• _RECORDS FOR THIS TASK_:
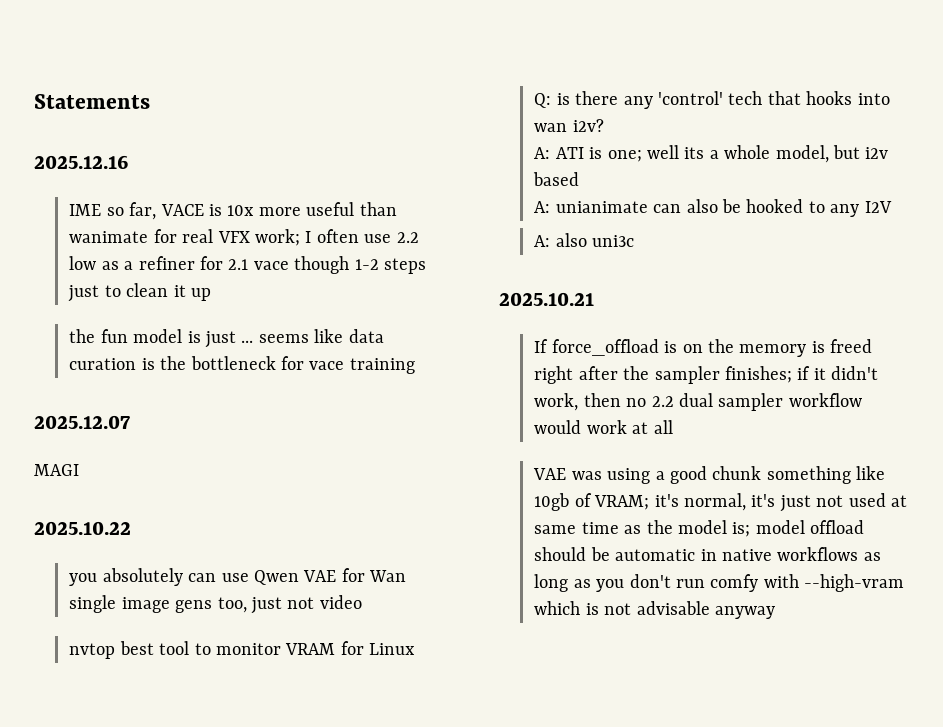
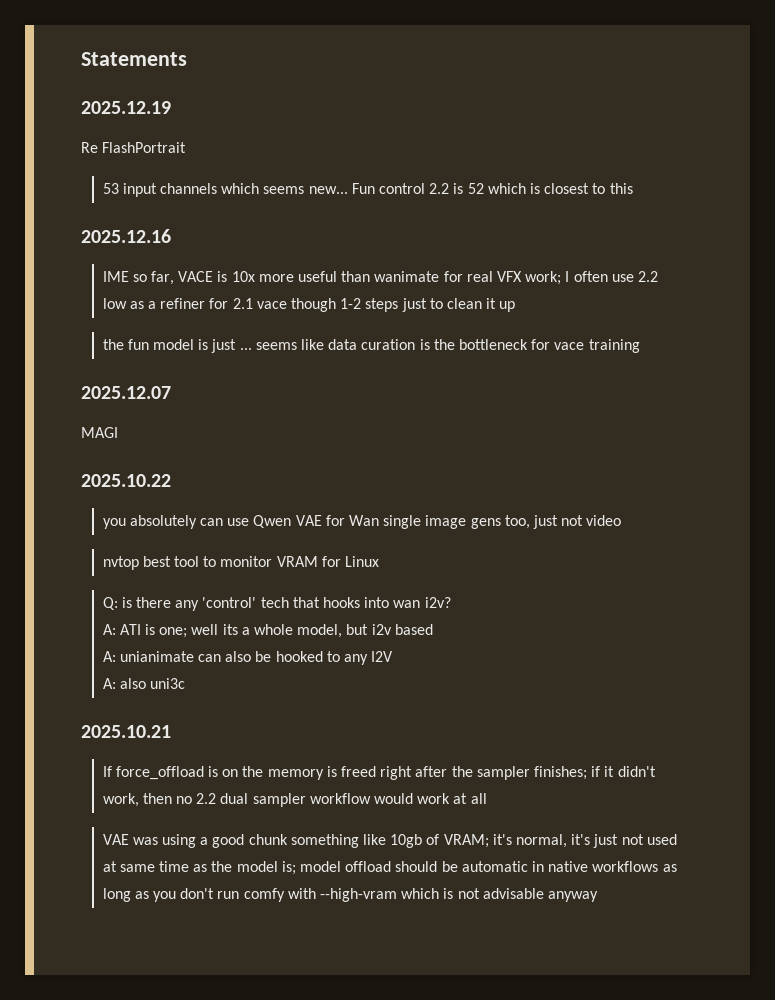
+ 2025.12.19
+ Re FlashPortrait
+ 53 input channels which seems new... Fun control 2.2 is 52 which is closest to this

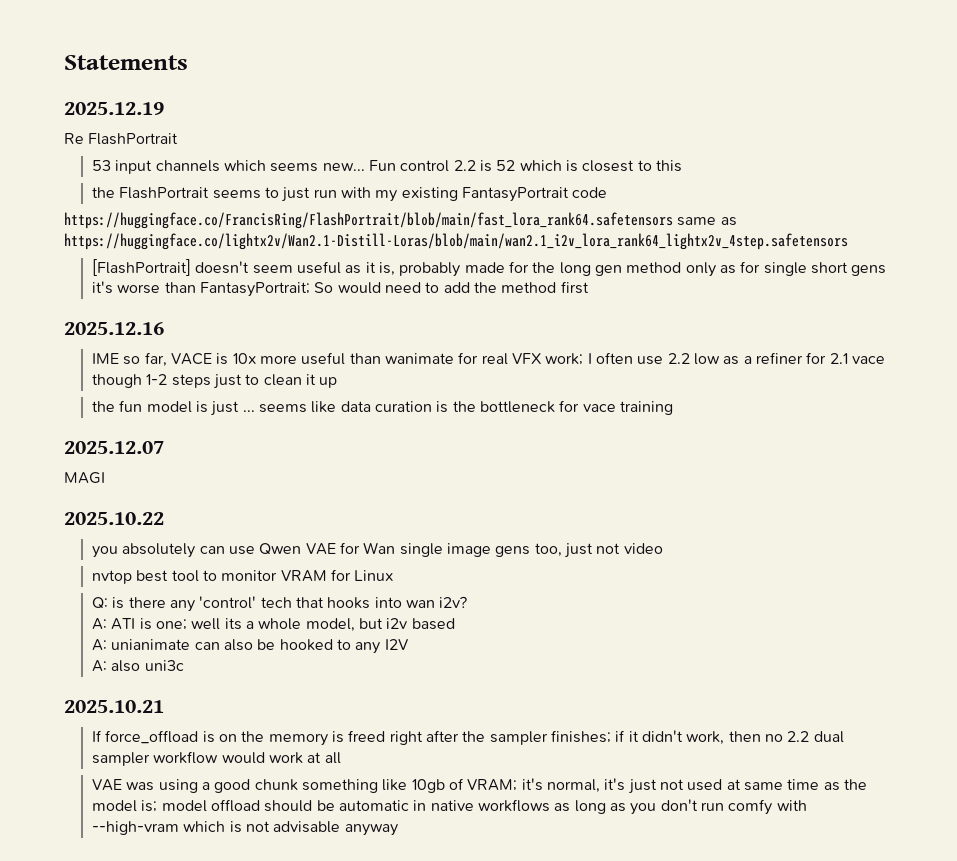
+ the FlashPortrait seems to just run with my existing FantasyPortrait code
+ https://huggingface.co/FrancisRing/FlashPortrait/blob/main/fast_lora_rank64.safetensors same as https://huggingface.co/lightx2v/Wan2.1-Distill-Loras/blob/main/wan2.1_i2v_lora_rank64_lightx2v_4step.safetensors
+ [FlashPortrait] doesn't seem useful as it is, probably made for the long gen method only as for single short gens it's worse than FantasyPortrait; So would need to add the method first

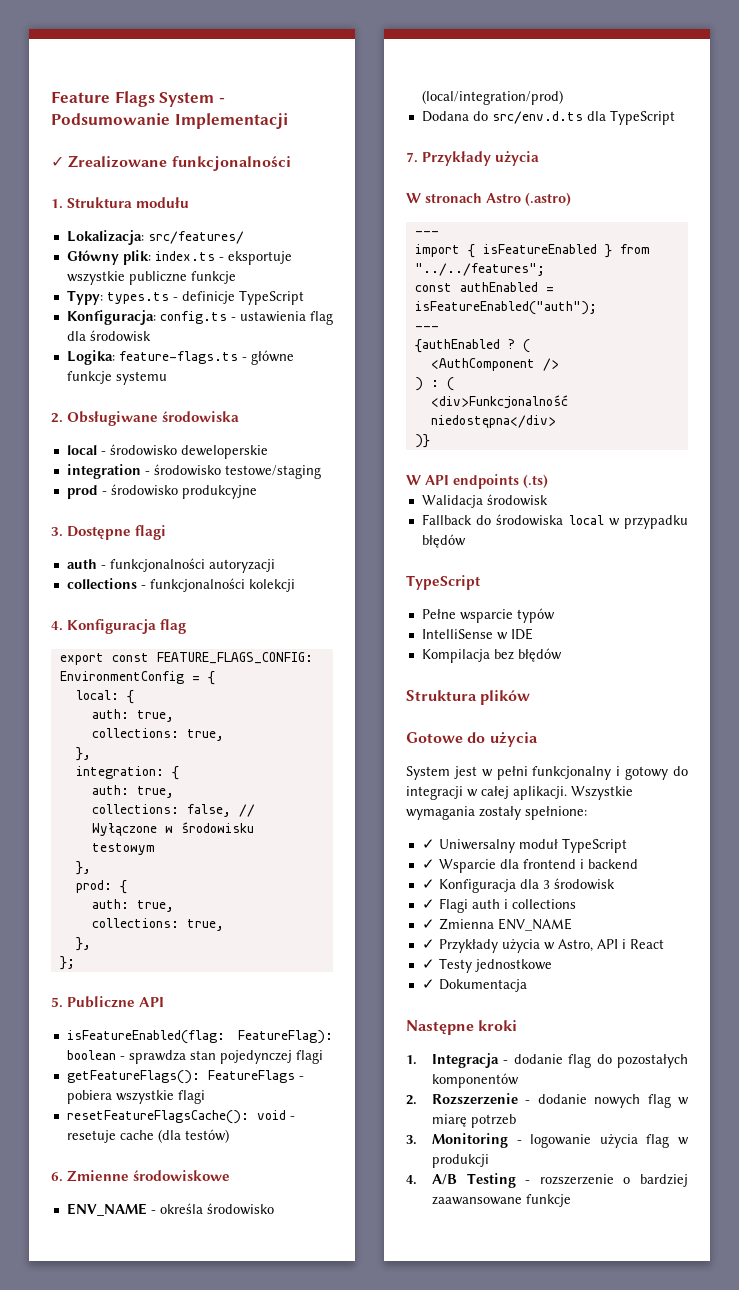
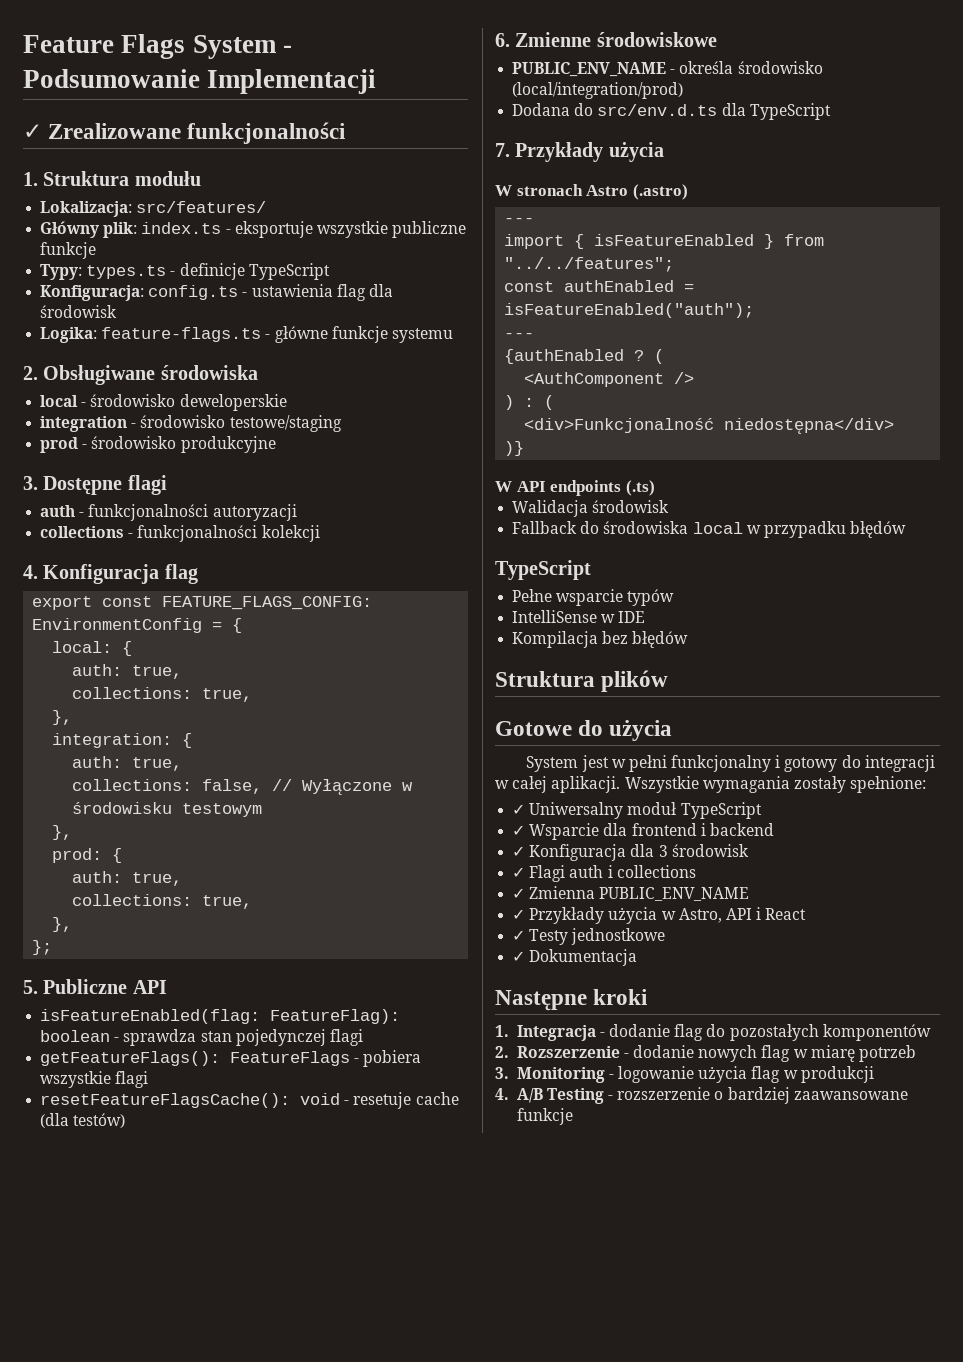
- ENV_NAME - określa środowisko (local/integration/prod)
+ PUBLIC_ENV_NAME - określa środowisko (local/integration/prod)
- ✓ Zmienna ENV_NAME
+ ✓ Zmienna PUBLIC_ENV_NAME

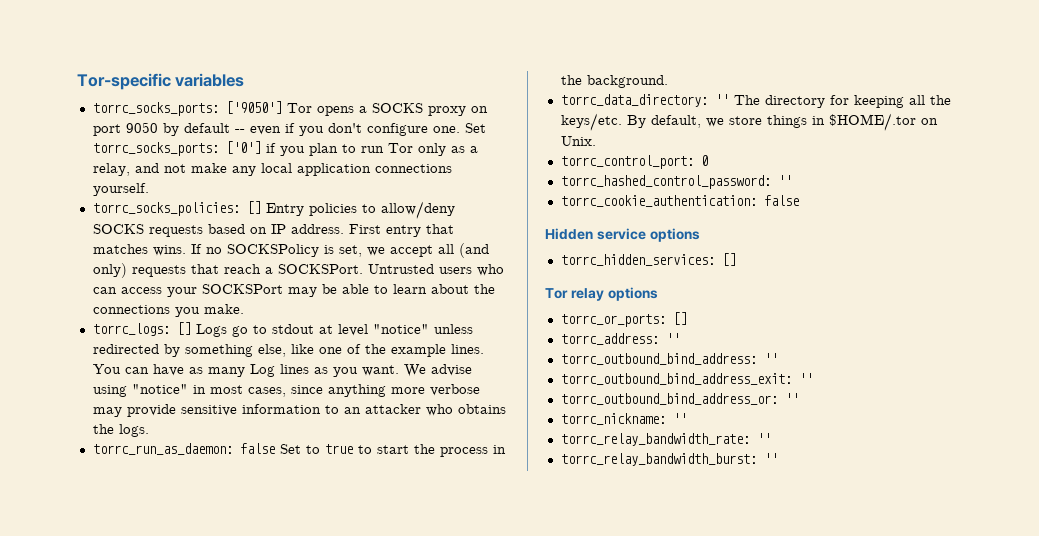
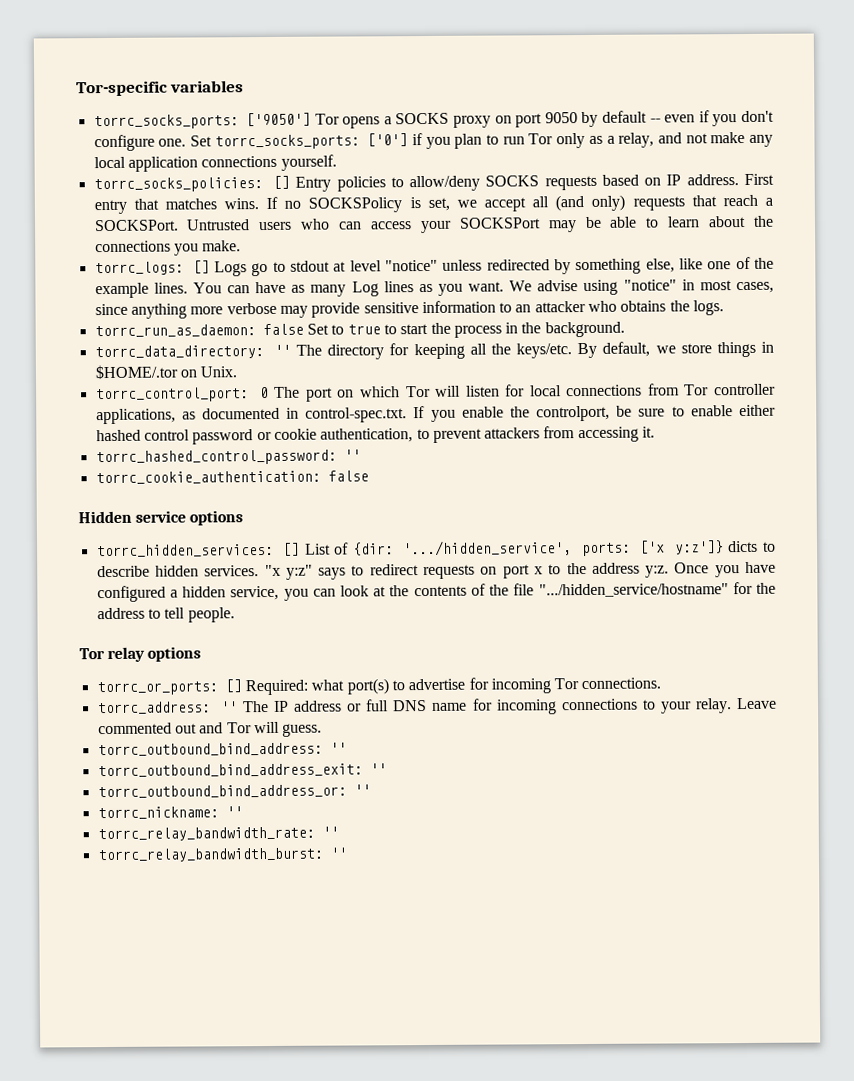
- torrc_control_port: 0
+ torrc_control_port: 0 The port on which Tor will listen for local connections from Tor controller applications, as documented in control-spec.txt. If you enable the controlport, be sure to enable either hashed control password or cookie authentication, to prevent attackers from accessing it.
- torrc_hidden_services: []
+ torrc_hidden_services: [] List of {dir: '.../hidden_service', ports: ['x y:z']} dicts to describe hidden services. "x y:z" says to redirect requests on port x to the address y:z. Once you have configured a hidden service, you can look at the contents of the file ".../hidden_service/hostname" for the address to tell people.
- torrc_or_ports: []
- torrc_address: ''
+ torrc_or_ports: [] Required: what port(s) to advertise for incoming Tor connections.
+ torrc_address: '' The IP address or full DNS name for incoming connections to your relay. Leave commented out and Tor will guess.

• _TASK TO COMPLETE_: Word for word, restate every line of the listing, omitting the pictures.

• _EXERCISE SOLUTION_:
+ 2025.12.19
+ Re FlashPortrait
+ 53 input channels which seems new... Fun control 2.2 is 52 which is closest to this

+ the FlashPortrait seems to just run with my existing FantasyPortrait code
+ https://huggingface.co/FrancisRing/FlashPortrait/blob/main/fast_lora_rank64.safetensors same as https://huggingface.co/lightx2v/Wan2.1-Distill-Loras/blob/main/wan2.1_i2v_lora_rank64_lightx2v_4step.safetensors
+ [FlashPortrait] doesn't seem useful as it is, probably made for the long gen method only as for single short gens it's worse than FantasyPortrait; So would need to add the method first

- ENV_NAME - określa środowisko (local/integration/prod)
+ PUBLIC_ENV_NAME - określa środowisko (local/integration/prod)
- ✓ Zmienna ENV_NAME
+ ✓ Zmienna PUBLIC_ENV_NAME

- torrc_control_port: 0
+ torrc_control_port: 0 The port on which Tor will listen for local connections from Tor controller applications, as documented in control-spec.txt. If you enable the controlport, be sure to enable either hashed control password or cookie authentication, to prevent attackers from accessing it.
- torrc_hidden_services: []
+ torrc_hidden_services: [] List of {dir: '.../hidden_service', ports: ['x y:z']} dicts to describe hidden services. "x y:z" says to redirect requests on port x to the address y:z. Once you have configured a hidden service, you can look at the contents of the file ".../hidden_service/hostname" for the address to tell people.
- torrc_or_ports: []
- torrc_address: ''
+ torrc_or_ports: [] Required: what port(s) to advertise for incoming Tor connections.
+ torrc_address: '' The IP address or full DNS name for incoming connections to your relay. Leave commented out and Tor will guess.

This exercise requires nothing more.